Wednesday, June 22, 2011

Potato. Table. Green.

Potato. Table. Green.

Remember those words (there’s a quiz later!).

The countdown is over! Robert saw his fabulous neurologist with the awesome Canadian accent today and the results are in (although so are a lot more questions).

The MRI showed no stroke (yay!!) and actually indicated no change whatsoever since his MRI of two years ago (there goes my medical career). The “large area of encephalomalacia” that sounded so concerning was due to his brain surgeries of several years ago so wasn’t anything new.


So am I nuts for thinking Robert has declined? (For those who do think I am nuts, sorry to disappoint you but this isn’t your proof). Lady Neuro notices the change, too, when Robert can’t walk across the room to get to the examination table without a great deal of assistance. She puts Robert through a battery of physical and mental tests with me hovering, ready to jump out of my skin to help (but somehow restraining myself).

I’ve moved from Helicopter Parent to Helicopter Sister.

Lady Neuro instructs Robert to pretend to hammer a nail, saw some wood, brush his teeth and salute. From the results, I think he can build me a bookcase with clean teeth but won’t be able to salute a young soldier who happens by.

Next come the memory questions making me wish I had thought to make Robert study beforehand! He answers the best he can, thinking a very long time before answering and asking if he got the question right or wrong. He knows the day of the week but is off by a few days on the date. He thinks it is 2010 (which must have been a good year for him), thinks Bush is president (yikes! nightmare relived! Oops, this isn’t a political post, is it?), and says he lives in Tahoe. (Maybe he thought she asked where he wished he lived since it’s 103 outside right now).

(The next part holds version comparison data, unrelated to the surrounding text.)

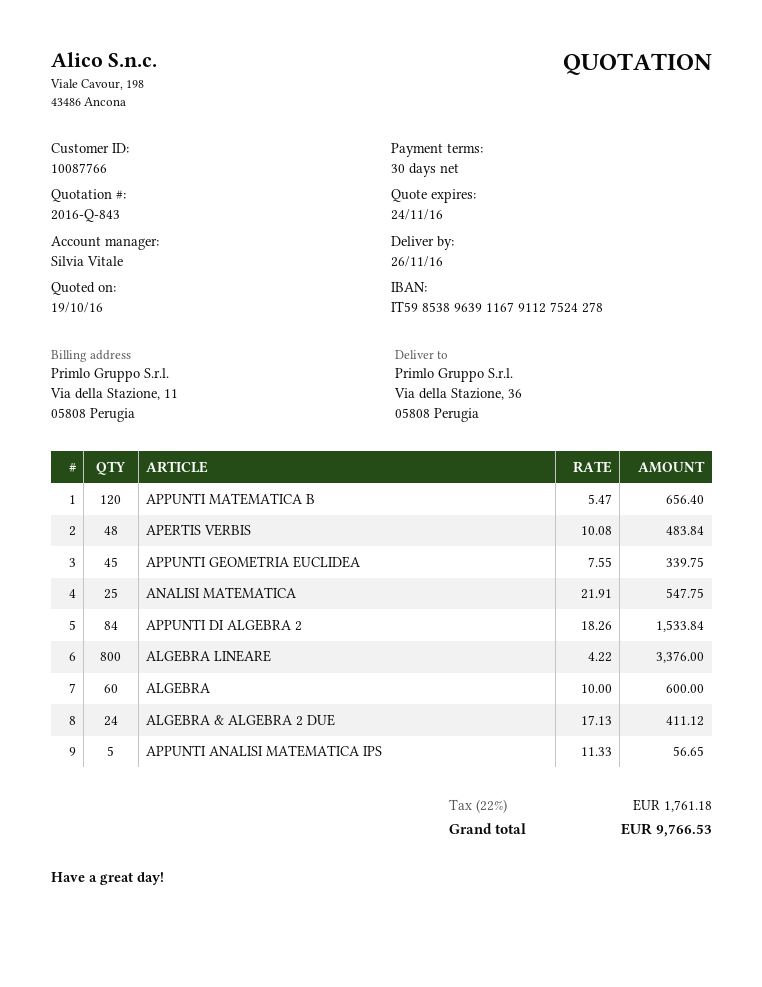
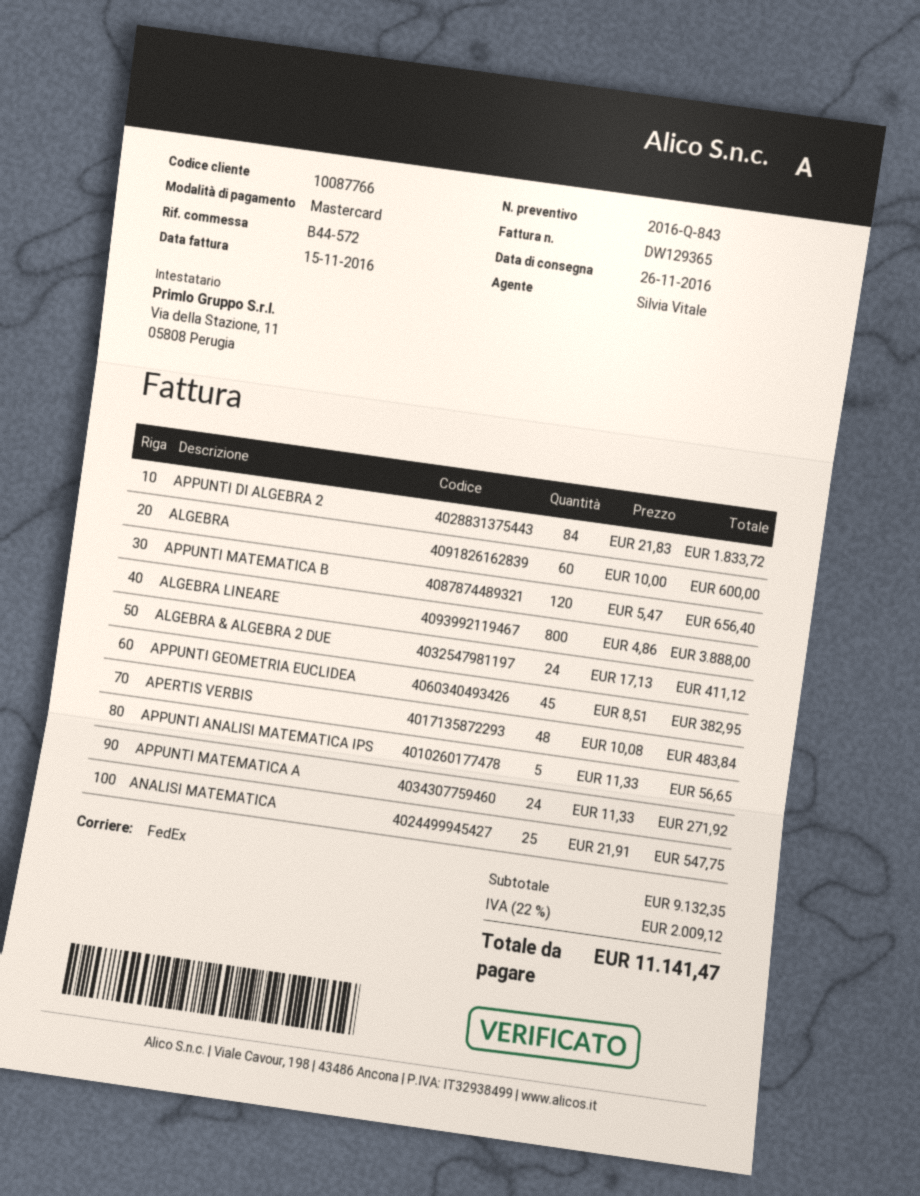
APPUNTI GEOMETRIA EUCLIDEA: 45 x 7.55 = 339.75 -> 45 x 8.51 = 382.95
APPUNTI DI ALGEBRA 2: 84 x 18.26 = 1533.84 -> 84 x 21.83 = 1833.72
ALGEBRA LINEARE: 800 x 4.22 = 3376.00 -> 800 x 4.86 = 3888.00
APPUNTI MATEMATICA A: none -> 24 x 11.33 = 271.92
tax: 22% = 1761.18 -> 22% = 2009.12
total: 9766.53 -> 11141.47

He can’t remember what country he lives in. I wince at this but catch myself, hoping he didn’t see me. These are questions he probably could have answered correctly a year ago and definitely could have two years ago.

I’m tapping the floor by this time wanting to know what exactly Lady Neuro thinks is going on and what we can do about it. She’s asking him to remember the three words she gave him at the beginning of the memory test while I silently recall them after a brief panic that surely I forgot them.

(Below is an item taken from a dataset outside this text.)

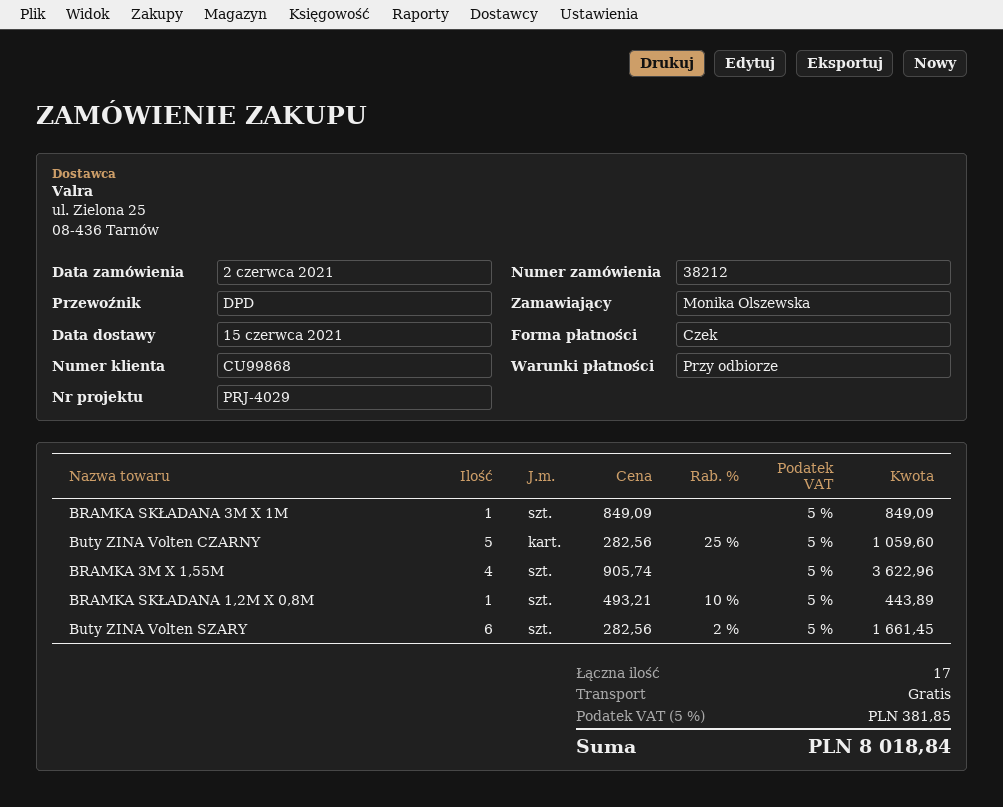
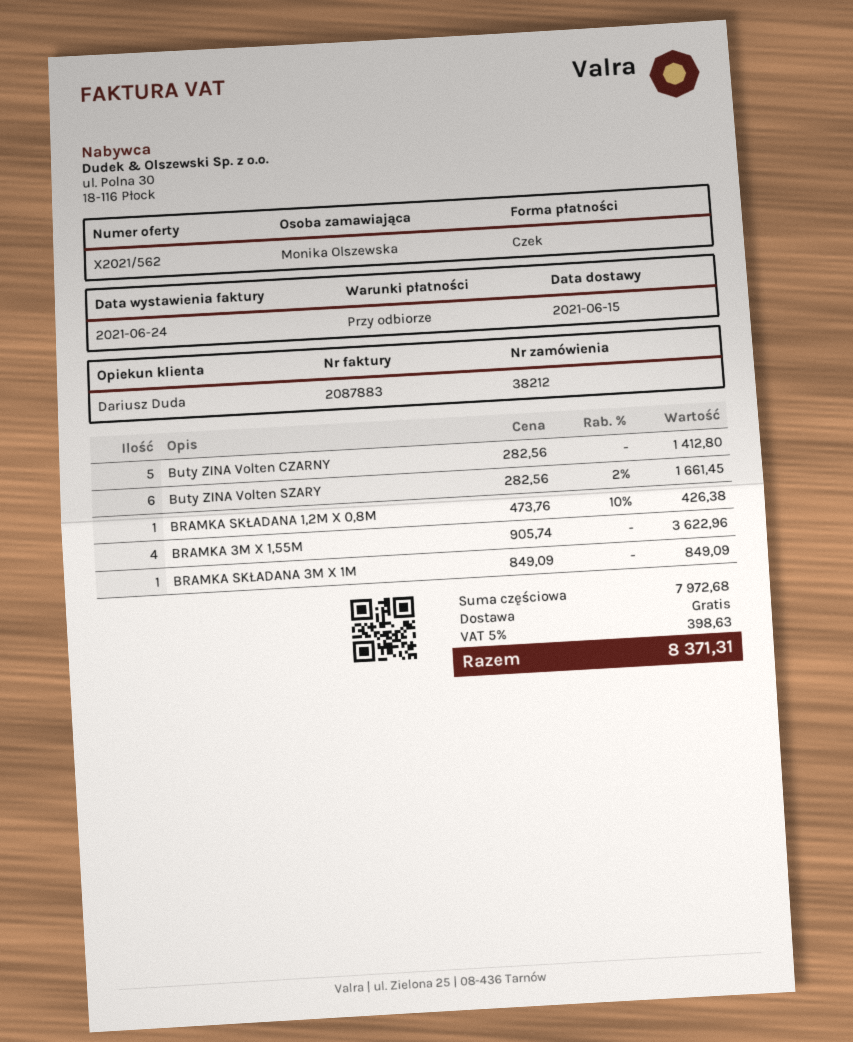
Buty ZINA Volten CZARNY: 5 x 282.56 - 25% = 1059.60 -> 5 x 282.56 = 1412.80
BRAMKA SKŁADANA 1,2M X 0,8M: 1 x 493.21 - 10% = 443.89 -> 1 x 473.76 - 10% = 426.38
tax: 5% = 381.85 -> 5% = 398.63
total: 8018.84 -> 8371.31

Quiz time: what are the three words I gave at the top of the post (and don’t look back at them!)?

Robert can only say two words which are actually sort of related to the words he was supposed to remember. I think this should count for something.

Lady Neuro cannot give me a definitive answer just yet. She orders an EEG which will tell us if there’s any difference from his last EEG and will also tell us if he is having mini-seizures in his brain which are not outwardly manifesting themselves. She is also sending us to a memory specialist who will conduct more extensive memory testing. Fortunately, Robert had a memory test several years ago so we will have a baseline to compare it to.

Lady Neuro is reluctant to speculate but I can be very persistent (but in such a nice way, right Hubby?). She allows the decline could be a cumulative result of years of uncontrolled seizures, medications, surgeries, infections and falls or the change could be a result of something new such as early onset dementia (or something related to that). Management of these symptoms will depend upon the tests (which should be within the next few months).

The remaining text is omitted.